Former Olympics, baseball chief Ueberroth considers run
From Judy Woodruff
CNN
 |
Peter Ueberroth
Story Tools
|
WASHINGTON (CNN) -- With the filing deadline only two days away, former U.S. Olympics President and former Baseball Commissioner Peter Ueberroth has decided to take the first step in a potential bid to replace California Gov. Gray Davis in an October 7 recall election, sources close to the Republican businessman told CNN.
The sources said Ueberroth, 65, will pull the necessary paperwork for a candidacy Thursday and will make a final decision no later than Friday. The deadline for gubernatorial candidates to file is Saturday.

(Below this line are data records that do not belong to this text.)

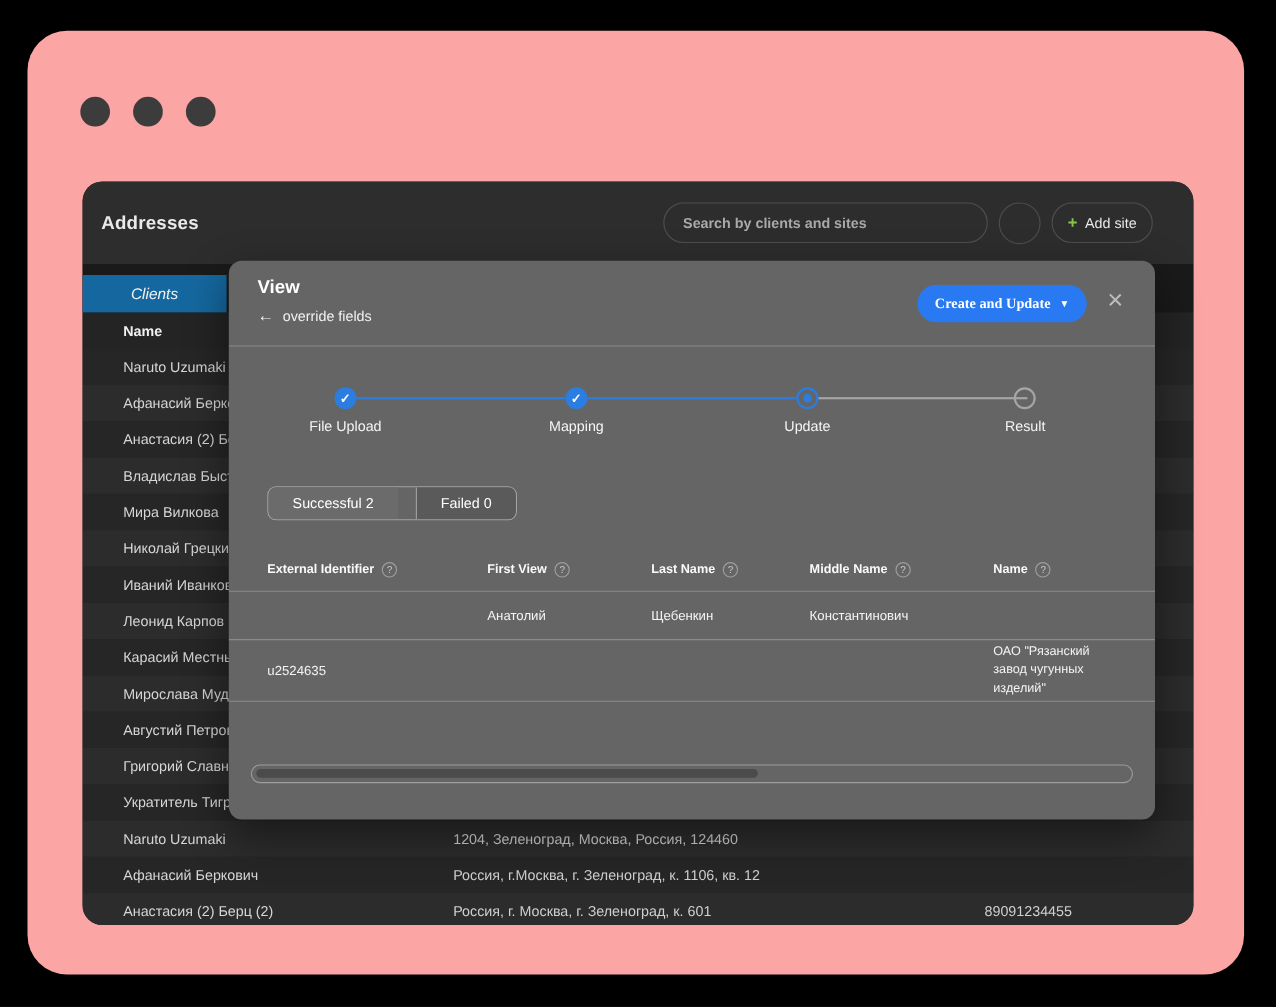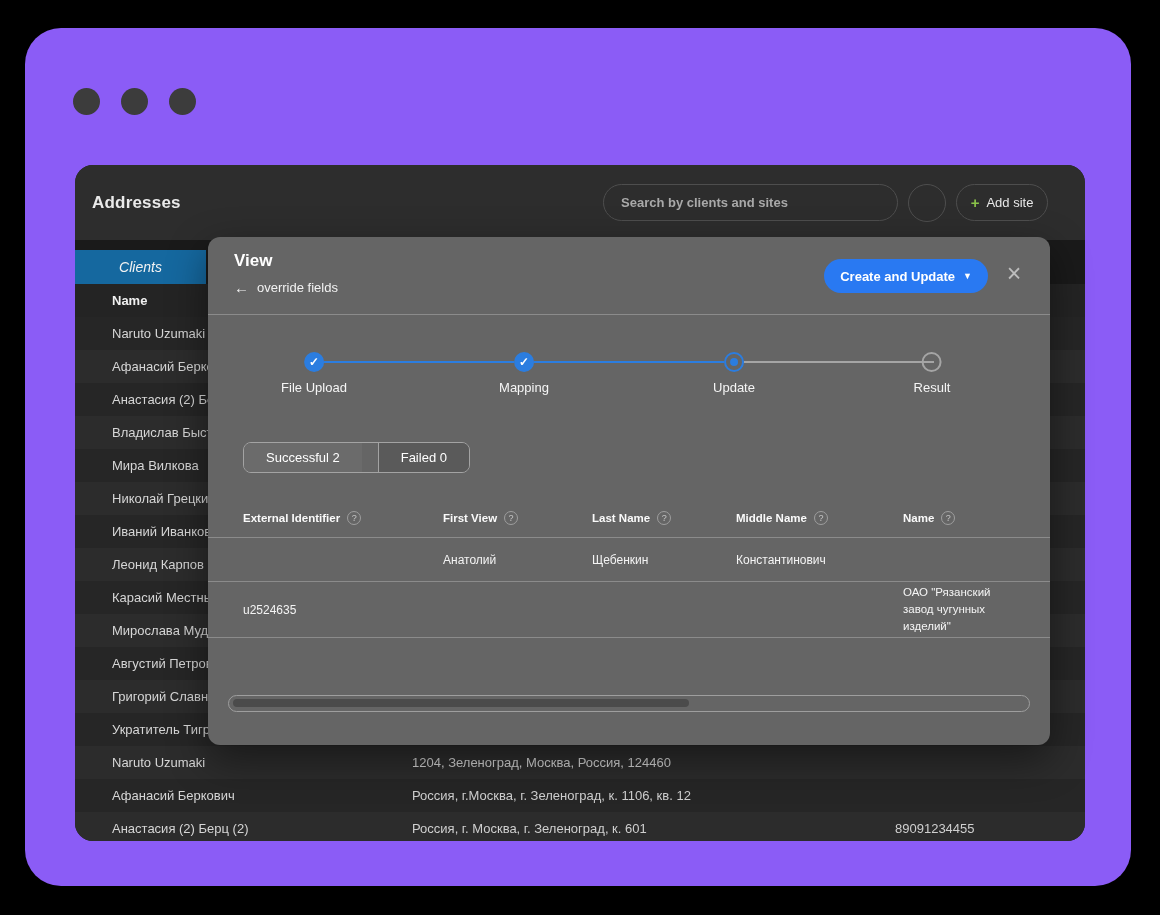--- a/index.html
+++ b/index.html
@@ -1,18 +1,18 @@
 <!DOCTYPE html>
 <html><head>
 <meta charset="utf-8">
 <style>
   * { margin:0; padding:0; box-sizing:border-box; }
   html,body { width:1160px; height:915px; background:#000; font-family:"Liberation Sans", sans-serif; overflow:hidden; }
 
-  .screen { position:absolute; left:25px; top:28px; width:1106px; height:858px; background:#8b5cf6; border-radius:36px; }
+  .screen { position:absolute; left:25px; top:28px; width:1106px; height:858px; background:#fca5a5; border-radius:36px; }
 
   .win-dots { position:absolute; left:48px; top:60px; display:flex; gap:21px; }
   .win-dot { width:27px; height:27px; border-radius:50%; background:#3c3c3c; }
 
   
   .app { position:absolute; left:50px; top:137px; width:1010px; height:676px; background:#262626; border-radius:18px; overflow:hidden; }
 
   .app-header { position:relative; height:75px; background:#2d2d2d; }
   .app-title { position:absolute; left:17px; top:28px; font-size:17px; font-weight:bold; color:#eaeaea; letter-spacing:.2px; }
   .search-pill { position:absolute; left:528px; top:19px; width:295px; height:37px; border:1px solid #4e4e4e; border-radius:19px; display:flex; align-items:center; padding-left:17px;font-weight:bold; }
@@ -33,21 +33,21 @@
   .tbl-head { background:#242424; font-weight:bold; color:#f0f0f0; }
   .r-dark { background:#262626; }
   .r-light { background:#2c2c2c; }
 
   
   .modal { position:absolute; left:183px; top:209px; width:842px; height:508px; background:#656565; border-radius:12px; box-shadow:0 14px 40px rgba(0,0,0,.45); }
   .modal-header { position:relative; height:78px; border-bottom:1px solid rgba(255,255,255,.25); }
   .modal-title { position:absolute; left:26px; top:14px; font-size:17px; font-weight:bold; color:#fff; }
   .modal-back { position:absolute; left:26px; top:42px; display:flex; align-items:center; gap:8px; color:#f2f2f2; font-size:13px; cursor:default; }
   .modal-back .arrow { font-size:15px; }
-  .primary-btn { position:absolute; right:62px; top:22px; height:34px; padding:0 16px; background:#2979f2; border:none; border-radius:17px; color:#fff; font-size:13px; font-weight:bold; display:flex; align-items:center; gap:8px; font-family:Liberation Sans, sans-serif; }
+  .primary-btn { position:absolute; right:62px; top:22px; height:34px; padding:0 16px; background:#2979f2; border:none; border-radius:17px; color:#fff; font-size:13px; font-weight:bold; display:flex; align-items:center; gap:8px; font-family:Liberation Serif, serif; }
   .primary-btn .caret { font-size:9px; }
   .close-x { position:absolute; right:22px; top:22px; width:28px; height:28px; color:#bdbdbd; font-size:25px; line-height:28px; text-align:center; font-weight:300; }
 
   
   .stepper { position:absolute; left:0; top:78px; width:100%; height:90px; }
   .conn { position:absolute; top:46px; height:2px; }
   .conn-blue { background:#2b7de0; }
   .conn-gray { background:#a5a5a5; }
   .step { position:absolute; top:37px; transform:translateX(-50%); text-align:center; }
   .step-circle { width:20px; height:20px; border-radius:50%; margin:0 auto; display:flex; align-items:center; justify-content:center; }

Sources close to the Republican businessman said Wednesday's announcement by actor Arnold Schwarzenegger will not deter him from continuing to give the race serious consideration.
The sources also said that if Ueberroth runs, he would do so as an Independent, pledging to have a bipartisan campaign staff and a bipartisan governor's office.
A potential Ueberroth campaign, the sources said, would focus almost exclusively on California's economic and fiscal crisis, pledging to bring discipline in the same way he "saved" the Los Angeles Olympics in 1984.
His efforts in turning around the troubled L.A. Olympics committee earned him the honor of Time Magazine's Man of the Year in January 1985.
Ueberroth went from the Olympics to become Commissioner of Major League Baseball and later headed Rebuild L.A. -- a citywide campaign in the early 1990s to rejuvenate economically depressed sections of Los Angeles.